Carnegie Mellon student researchers explore ways to improve solar panel efficiency
A group of student researchers at Carnegie Mellon University in Qatar (CMU-Q), a Qatar Foundation partner university, is exploring a new way to clean solar panels so they can operate more efficiently in Qatar weather conditions. The team will investigate using AI to program aerial robots to clean and inspect solar panels.
The project is led by Eduardo Feo Flushing, visiting assistant teaching professor of computer science at CMU-Q. The team will also receive mentorship from Dhanup Somasekharan Pillai, a scientist at collaborating institute Qatar Environment and Energy Research Institute (QEERI), part of Hamad Bin Khalifa University’s (HBKU).
This project is funded by an Undergraduate Research Experience Program grant from Qatar National Research Fund.
Michael Trick, dean of CMU-Q, emphasized the real-world application of the project: “This is an exciting project because the students will be working to solve a real problem for solar energy in Qatar: keeping the panels dust-free. I look forward to seeing how our students can contribute in such a meaningful way to the renewable energy sector in Qatar.”
Marc Vermeersch, executive director at QEERI, said: “We are happy to welcome CMU-Q students at our outdoor testing facility, we reaffirm our commitment to cultivating a culture of collaboration and knowledge-sharing. Our scientists and researchers take great pride in mentoring the next generation of innovators, researchers, and scientists, and we are delighted to provide CMU-Q students with the opportunity to learn from our experts and explore their own ideas.”

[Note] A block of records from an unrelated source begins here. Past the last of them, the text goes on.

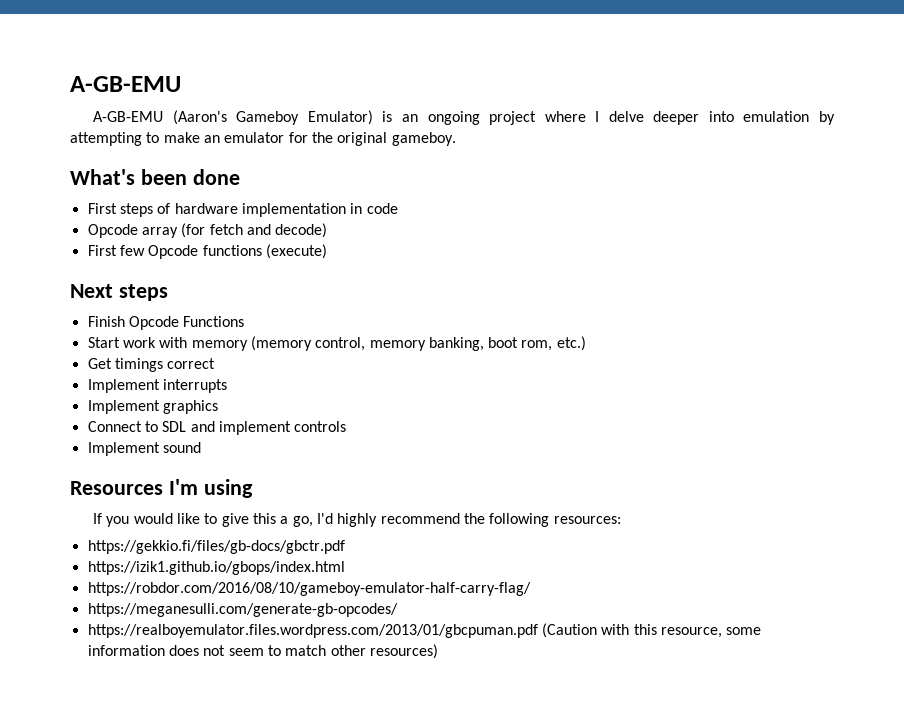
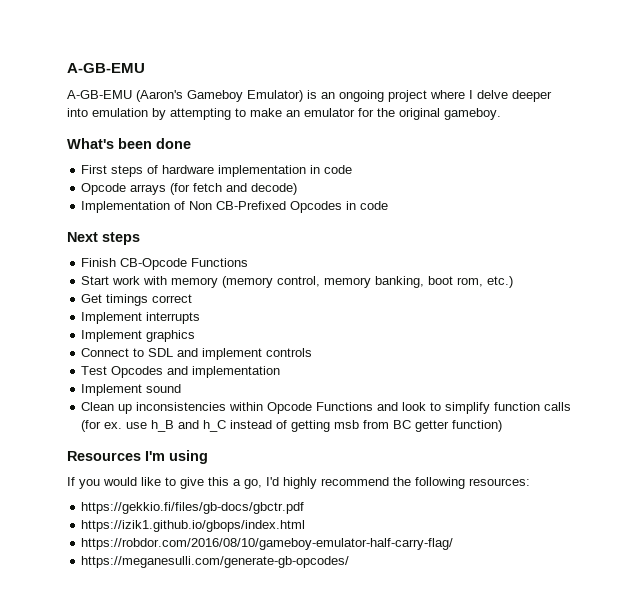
[141,227,178,238] array -> [130,184,167,195] arrays
[87,244,327,259] First few Opcode functions (execute) -> [81,201,389,213] Implementation of Non CB-Prefixed Opcodes in code
[128,316,179,330] Opcode -> [120,258,188,270] CB-Opcode
[87,442,201,456] Implement sound -> [81,366,281,378] [81,384,182,396] [81,402,572,414] [81,420,503,432] Test Opcodes and implementation // Implement sound // Clean up inconsistencies within Opcode Functions and look to simplify function calls (for ex. use h_B and h_C instead of getting msb from BC getter function)
[87,623,762,638] [87,644,438,659] // https://realboyemulator.files.wordpress.com/2013/01/gbcpuman.pdf (Caution with this resource, some information does not seem to match other resources) -> (350, 562) none

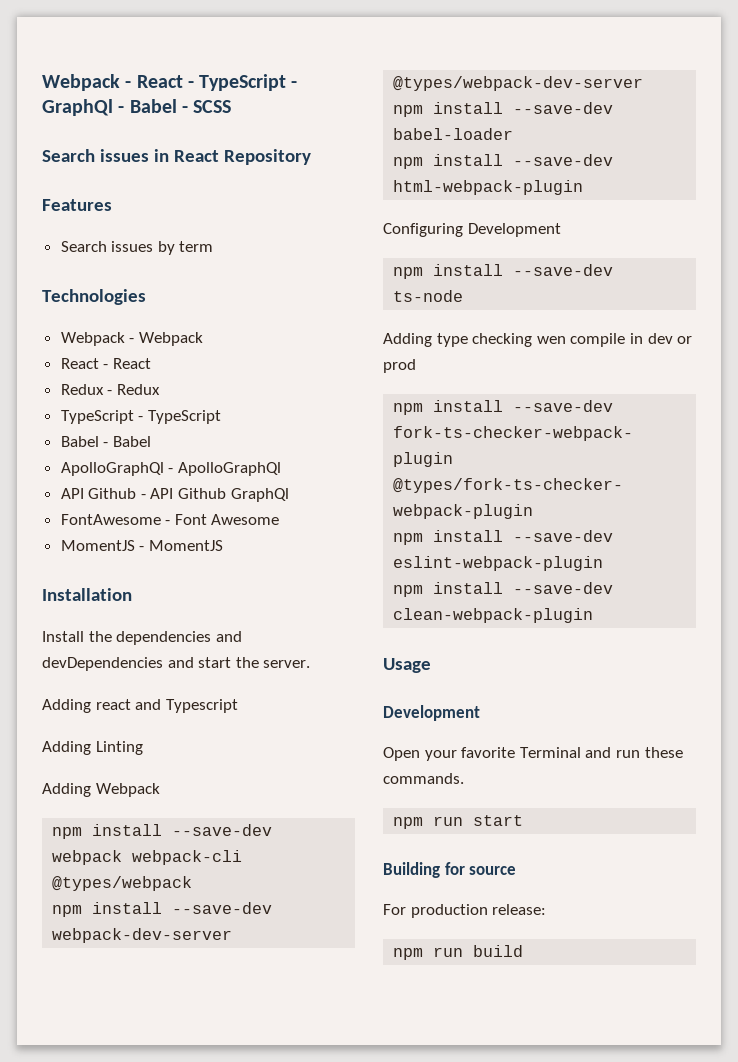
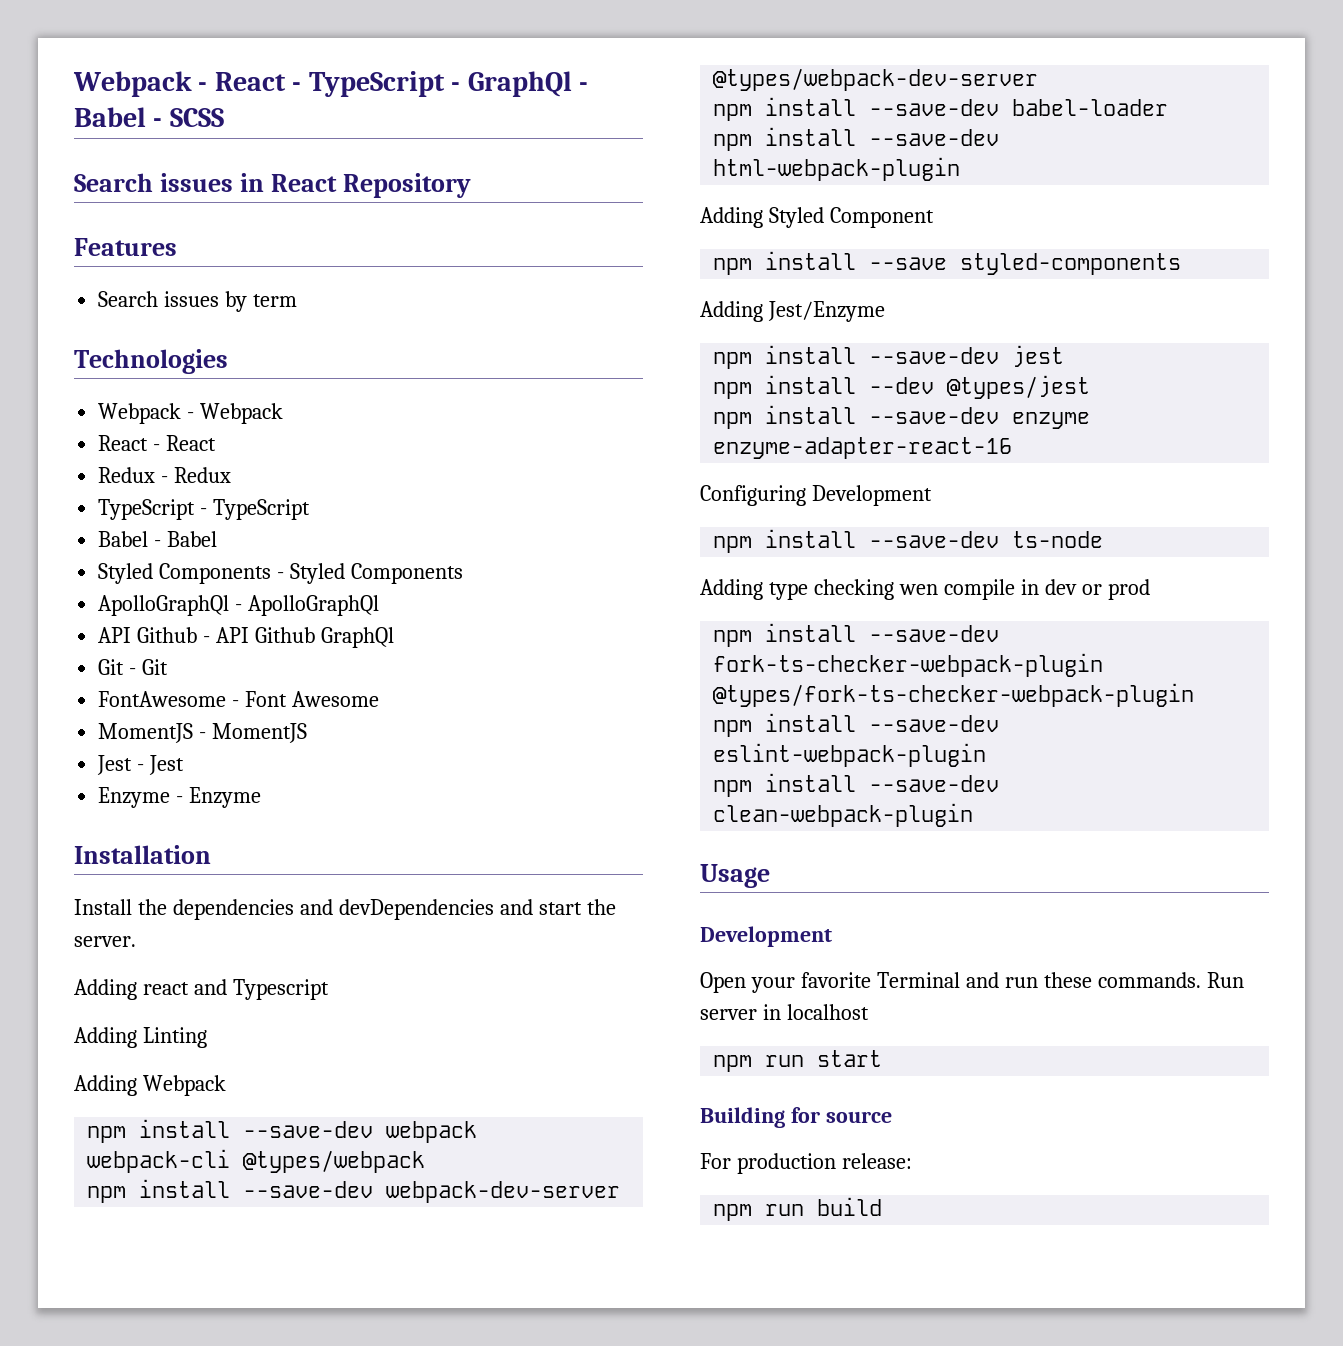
(151, 441) none -> [98,563,463,584] // Styled Components - Styled Components
(289, 495) none -> [98,659,169,675] // Git - Git
(223, 545) none -> [97,755,185,775] [98,787,262,808] // Jest - Jest // Enzyme - Enzyme
(584, 187) none -> [700,207,934,228] [713,251,1182,275] [700,301,885,322] [713,345,1065,369] [713,375,1091,399] [713,405,1091,429] [713,437,1013,459] // Adding Styled Component // npm install --save styled-components // Adding Jest/Enzyme // npm install --save-dev jest // npm install --dev @types/jest // npm install --save-dev enzyme enzyme-adapter-react-16
(464, 778) none -> [1206,972,1244,988] [700,1004,869,1020] Run server in localhost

The student team is composed of one student from Hamad Bin Khalifa University, Mohamed Mahedi Hasan, and five students from Carnegie Mellon University in Qatar: Abrar Tasneem Abir, Devang Acharya, Deep Chandra, Diram Tabaa, and Nurassyl Zekenov.
The students are proposing an innovative solution to the challenge of cleaning and inspecting solar panels. They will be employing hybrid drones that are small, agile and cost-effective. The team aims to explore artificial intelligence algorithms to empower drones to learn maneuvers that facilitate the cleaning and inspection tasks.
Chandra, who is an information systems junior at CMU-Q, is particularly excited with the multidisciplinary approach. “I am very interested in design and hardware, and along with my teammates and mentors who are experts in programming, engineering and sustainability, I am confident we can create a great solution to this problem.”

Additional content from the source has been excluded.